A while ago I suddenly realised that although I could routinely perform changes of variables in simplifying a wide variety of problems, I had no real understanding of what I was doing, besides having some intuition about "changing my point of view", or "changing coordinate systems", to make things more tractable. Examples would be changing variables in evaluating multivariable integrals, changing to a different set of coordinates (picking a basis) in linear algebra, and making variable substitutions to show that an algebraic variety is equivalent to another one. For concreteness, I will use $\mathbf{R}^{n}$ as an illustrative example throughout.
To start things off, I am pretty comfortable with what "change of coordinates" means in linear algebra. It simply means moving from a basis $B = \{e_{1}, \dots, e_{n}\}$ of $\mathbf{R}^{n}$, to a new basis $B' = \{e'_{1},\dots,e'_{n}\}$. The "coordinates" of a vector $\mathbf{v} \in \mathbf{R}^{n}$ with respect to $B$ will transform accordingly in $B'$.
But I need not restrict myself to only linear, or affine change of variables; in multivariable analysis one writes things like $x = r \cos \theta, y = r \sin \theta$ all the time, which clearly isn't linear. This means that there needs to be a more advanced notion of what a coordinate change means. There's already a great answer here about what a "coordinate system" means; the machinery of smooth manifolds makes this very precise, and it doesn't seem too difficult to make sense of what $x = r \cos \theta, y = r \sin \theta$ means in terms of charts, atlases, parametrisations and all that. In this case I am also quite happy, because it's clear how to make sense of introducing coordinates on $\mathbf{R}^{n}$, and switching between different coordinate systems.
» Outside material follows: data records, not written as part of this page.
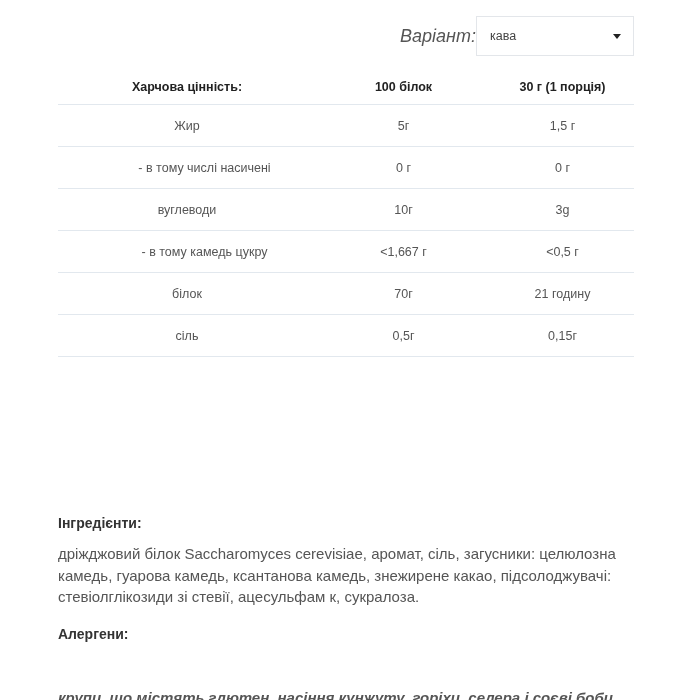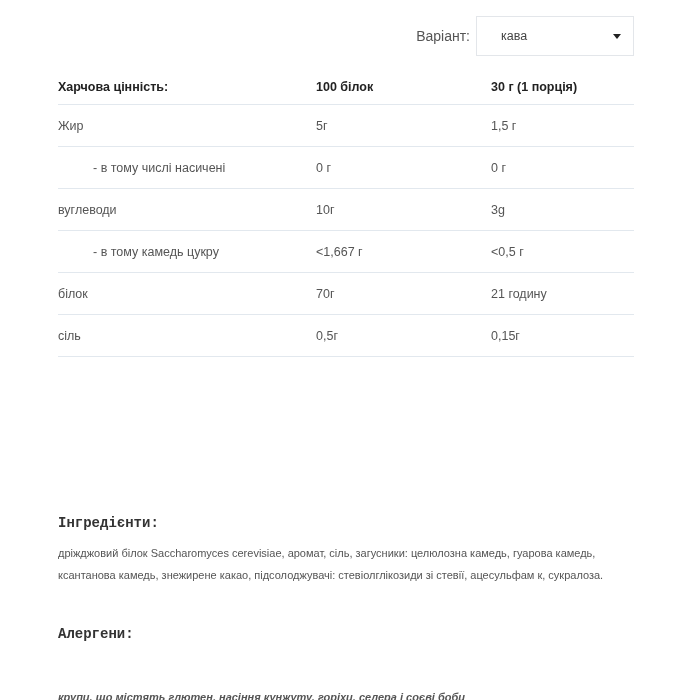--- a/index.html
+++ b/index.html
@@ -1,34 +1,34 @@
 <!DOCTYPE html>
 <html><head>
 <meta charset="utf-8">
 <style>
   html, body { margin: 0; padding: 0; background: #ffffff; }
   body { width: 700px; height: 700px; position: relative; overflow: hidden;
          font-family: "Liberation Sans", "DejaVu Sans", sans-serif; color: #444; }
   .variant { position: absolute; top: 16px; left: 400px; width: 234px; height: 40px; display: flex; align-items: center; }
-  .variant-label { font-size: 14px; color: #555; width: 76px; text-align: right; padding-right: 6px; box-sizing: border-box; }
-  .variant-select { width: 158px; height: 40px; border: 1px solid #e3e6ea; box-sizing: border-box; display: flex; align-items: center; justify-content: space-between; padding: 0 12px 0 24px; font-size: 12.5px; color: #444; cursor: pointer; }
+  .variant-label { font-size: 18px; color: #555; width: 76px; text-align: right; padding-right: 6px; box-sizing: border-box; font-style: italic; }
+  .variant-select { width: 158px; height: 40px; border: 1px solid #e3e6ea; box-sizing: border-box; display: flex; align-items: center; justify-content: space-between; padding: 0 12px 0 13px; font-size: 12.5px; color: #444; cursor: pointer; }
   .caret { width: 0; height: 0; border-left: 4px solid transparent; border-right: 4px solid transparent; border-top: 5px solid #222; }
   table.nut { position: absolute; top: 70px; left: 58px; width: 576px; border-collapse: collapse; font-size: 12.5px; }
-  table.nut th, table.nut td { text-align: left; vertical-align: middle; padding: 0; border-bottom: 1.5px solid #e2e8ee; line-height: 24px; }
+  table.nut th, table.nut td { text-align: center; vertical-align: middle; padding: 0; border-bottom: 1.5px solid #e2e8ee; line-height: 24px; }
   table.nut th { font-weight: bold; color: #222; height: 34px; }
   table.nut td { color: #555; }
   .c1 { width: 258px; }
   .c2 { width: 175px; }
   .c3 { width: 143px; }
   .indent { padding-left: 35px !important; }
   tr.r-energy td { height: 65px; }
   tr.r-std td { height: 41px; }
   tr.r-yeast td { height: 72px; border-bottom: none; }
-  .sec-title { position: absolute; left: 58px; font-size: 14px; font-weight: bold; color: #333; font-family: Liberation Mono, monospace; }
-  .sec-text { position: absolute; left: 58px; width: 560px; font-size: 11px; line-height: 21.5px; color: #555; }
+  .sec-title { position: absolute; left: 58px; font-size: 14px; font-weight: bold; color: #333; }
+  .sec-text { position: absolute; left: 58px; width: 560px; font-size: 15px; line-height: 21.5px; color: #555; }
   .allergens-text { font-style: italic; font-weight: bold; color: #555; }
 </style>
 </head>
 <body>
 
 <div class="variant">
   <span class="variant-label">Варіант:</span>
   <div class="variant-select">
     <span>кава</span>
     <span class="caret"></span>

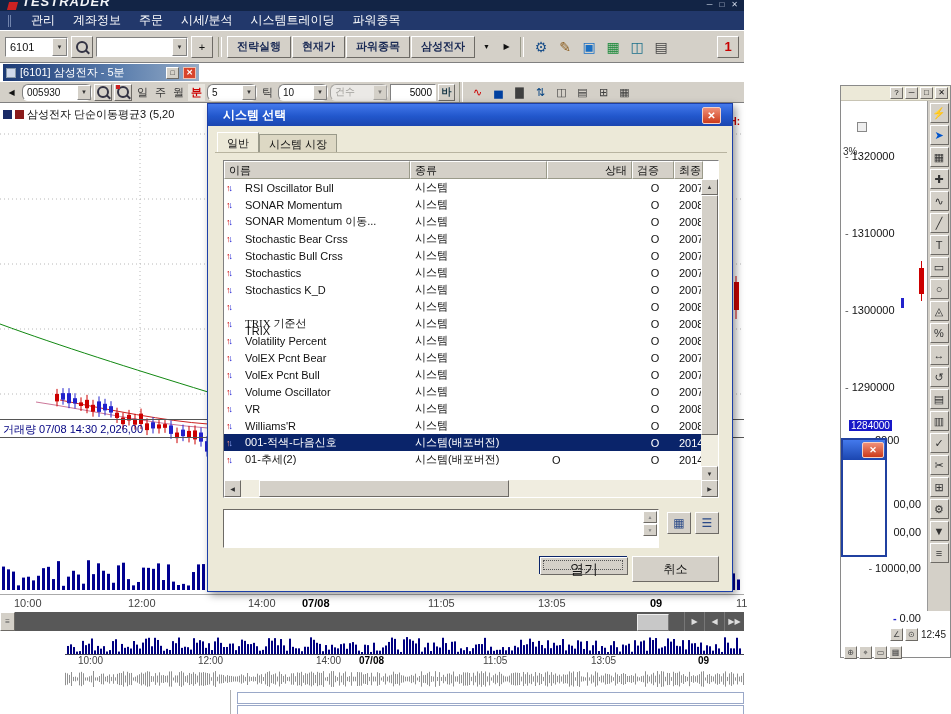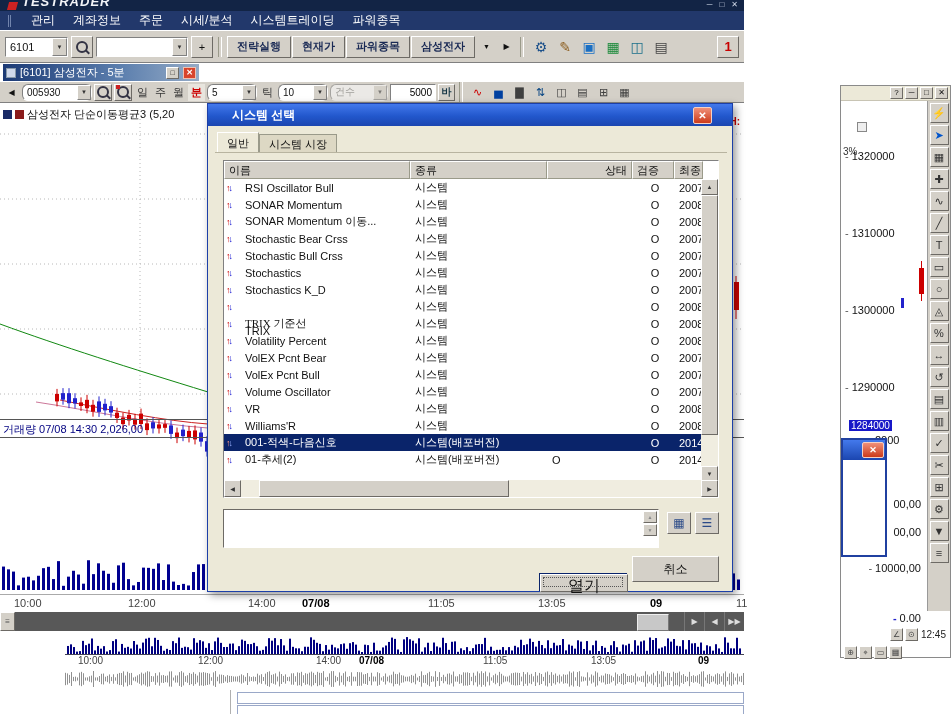--- a/index.html
+++ b/index.html
@@ -76,21 +76,21 @@
   #mini-axis{position:absolute;left:0;top:22px;width:679px;height:14px;}
   #mini-axis .ax-label{font-size:10px;top:0;}
   #noise-svg{position:absolute;left:0;top:37px;}
 
   #bottom-vline{position:absolute;left:230px;top:690px;width:1px;height:24px;background:#b0b0b0;}
   .bbox1{position:absolute;left:237px;top:692px;width:505px;height:10px;border:1px solid #9aa8c8;background:#fff;}
   .bbox2{position:absolute;left:237px;top:705px;width:505px;height:9px;border:1px solid #9aa8c8;border-bottom:none;background:#fff;}
 
   
   #dialog{position:absolute;left:207px;top:103px;width:526px;height:489px;background:#ece9d8;border:1px solid #1c3fa8;box-shadow:3px 3px 8px rgba(0,0,0,.4);z-index:40;box-sizing:border-box;}
-  #dlg-titlebar{position:absolute;left:0;top:0;width:100%;height:22px;background:linear-gradient(180deg,#4379ec 0%,#2257cc 55%,#1b46b0 100%);display:flex;align-items:center;box-sizing:border-box;padding:0 20px;}
+  #dlg-titlebar{position:absolute;left:0;top:0;width:100%;height:22px;background:linear-gradient(180deg,#4379ec 0%,#2257cc 55%,#1b46b0 100%);display:flex;align-items:center;box-sizing:border-box;padding:0 11px;}
   #dlg-title{color:#fff;font-weight:bold;font-size:12px;padding-left:4px;}
   #dlg-close{margin-left:auto;width:19px;height:17px;background:linear-gradient(180deg,#f09078,#cc3a1a);border:1px solid #f4d0c4;border-radius:2px;color:#fff;font-size:10px;font-weight:bold;line-height:15px;text-align:center;}
   #dlg-tabs{position:absolute;left:9px;top:28px;display:flex;align-items:flex-end;}
   .tab{height:18px;line-height:18px;padding:0 9px;font-size:11px;background:#ddd8c4;border:1px solid #9a9a8a;border-bottom:none;margin-top:2px;}
   .tab.active{background:#ece9d8;border-color:#fff #9a9a8a transparent #fff;height:20px;line-height:20px;margin-top:0;}
   #tab-line{position:absolute;left:7px;top:48px;width:512px;border-top:1px solid #b8b4a0;}
   #sys-list{position:absolute;left:15px;top:56px;width:496px;height:338px;background:#fff;border:1px solid;border-color:#808080 #fff #fff #808080;box-sizing:border-box;overflow:hidden;}
   #sys-header{display:flex;height:18px;}
   .hc{box-sizing:border-box;border:1px solid;border-color:#fff #9a9a8a #9a9a8a #fff;background:#d4d0c8;font-size:11px;padding:1px 4px;overflow:hidden;white-space:nowrap;}
   #sys-rows{height:286px;overflow:hidden;}
@@ -106,21 +106,21 @@
   #vthumb{position:absolute;left:0;top:16px;width:17px;height:240px;background:#d4d0c8;border:1px solid;border-color:#fff #6d6a65 #6d6a65 #fff;box-sizing:border-box;}
   #sys-hscroll{position:absolute;left:0;bottom:0;width:494px;height:17px;background:#f0ede0;display:flex;}
   #sys-hscroll .hbtn{width:17px;height:17px;font-size:6px;color:#333;}
   #htrack{position:relative;flex:1;height:17px;}
   #hthumb{position:absolute;left:18px;top:0;width:250px;height:17px;background:#d4d0c8;border:1px solid;border-color:#fff #6d6a65 #6d6a65 #fff;box-sizing:border-box;}
   #dlg-comment{position:absolute;left:15px;top:405px;width:436px;height:39px;background:#fff;border:1px solid;border-color:#6d6a65 #fff #fff #6d6a65;box-sizing:border-box;}
   #comment-spin{position:absolute;right:1px;top:1px;display:flex;flex-direction:column;gap:1px;}
   .spin-btn{width:14px;height:12px;font-size:5px;color:#888;text-align:center;}
   .aux-btn{position:absolute;top:408px;width:24px;height:22px;font-size:12px;color:#2a4a88;}
   #aux1{left:459px;} #aux2{left:487px;}
-  #open-btn{position:absolute;left:331px;top:452px;width:88px;height:18px;border:1px solid #0a246a;font-size:16px;outline:1px dotted #555;outline-offset:-5px;margin-top:17px;}
+  #open-btn{position:absolute;left:331px;top:452px;width:88px;height:18px;border:1px solid #0a246a;font-size:14px;outline:1px dotted #555;outline-offset:-5px;}
   #cancel-btn{position:absolute;left:424px;top:452px;width:87px;height:26px;font-size:12px;}
 
   
   #rwin{position:absolute;left:840px;top:85px;width:111px;height:573px;background:#fff;border:1px solid #8a8a8a;box-sizing:border-box;z-index:10;}
   #rw-titlerow{position:absolute;left:0;top:0;width:100%;height:15px;background:#ece9d8;border-bottom:1px solid #c8c4b4;display:flex;justify-content:flex-end;gap:2px;padding:1px 2px;box-sizing:border-box;}
   .rw-ctl{width:13px;height:12px;font-size:8px;line-height:10px;text-align:center;}
   #rw-tools{position:absolute;right:0;top:15px;width:23px;height:510px;background:#d4d0c8;border-left:1px solid #999;display:flex;flex-direction:column;align-items:center;padding-top:2px;box-sizing:border-box;gap:2px;}
   .tool-btn{width:19px;height:20px;font-size:11px;line-height:18px;text-align:center;color:#333;overflow:hidden;}
   #rw-percent{position:absolute;left:2px;top:60px;font-size:10px;color:#333;}
   #rw-minibox{position:absolute;left:16px;top:36px;width:8px;height:8px;border:1px solid #888;background:#eee;}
In elementary algebraic geometry (elementary study of plane curves), there exists a related notion of "change of variables", or "change of coordinates". For example, in a book I'm reading, there's an exercise which asks the reader to show that there's a map from the real algebraic variety $V(x^{2} -y)$ to $V(9v^{2} -4u)$ (these varieties are simply sets of points of $\mathbf{R}^{2}$ which make the polynomials vanish).
And here come the questions:
In multivariable analysis, one usually does not make any claims as to what coordinate system one has chosen for $\mathbf{R}^{n}$ in the context of specific problems (e.g. evaluating integrals). I find this confusing; because $\mathbf{R}^{n}$ by itself does not come with a coordinate system, we need to make a choice first (although the choice is always the trivial one), before one can talk meaningfully about "changing variables" by the substitution $x = r \cos \theta, y = r \sin \theta$, for example. Can one meaningfully talk about coordinate changes without the language of smooth manifolds?
In a similar vein, changing coordinates in algebraic geometry does not make a lot of sense unless one talks about smooth manifolds (or does it?). I suppose I could interpret a substitution like $x=u+1, y=v+1$ by first noting that $\mathbf{R}^{2}$ is a smooth manifold, and talk about change of coordinates in that context, but this seems overkill. But without that language, it's not clear to me if the variety $V(x^{2} -y)$ refers to the set of points $(x,y) \in \mathbf{R}^{2}$ satisfying $x^{2}-y =0$, or the set of coordinates $[x,y]$ of points of $\mathbf{R}^{2}$ that satisfy the polynomial equation after picking a suitable basis (or is there no difference) ? This confusion is further complicated by the fact that some authors talk about transformations $\mathbf{R}^{2} \to \mathbf{R}^{2}$ of the plane to itself in establishing equivalence of conics, and others simply of "coordinate change", without messing with the plane $\mathbf{R}^{2}$. They might be in some sense equivalent or dual to each other (though I can't make this precise at the moment), but to me they are certainly different, because we can talk about transformations of $\mathbf{R}^{2}$ to itself without introducing a coordinate system! In very old books I see concepts like "active transformations" and "passive transformations" which make this distinction, but I don't see this language used in any contemporary mathematical textbook.
Can one even make a sharp distinction between the maps $\mathbf{R}^{2} \to \mathbf{R}^{2}$, and changing from one coordinate system on $\mathbf{R}^{2}$ to another? Is it ever helpful to make this distinction?
Before the the modern concept of a smooth manifold was invented, how did mathematicians think about magic tricks like $x = r \cos \theta, y = r \sin \theta$?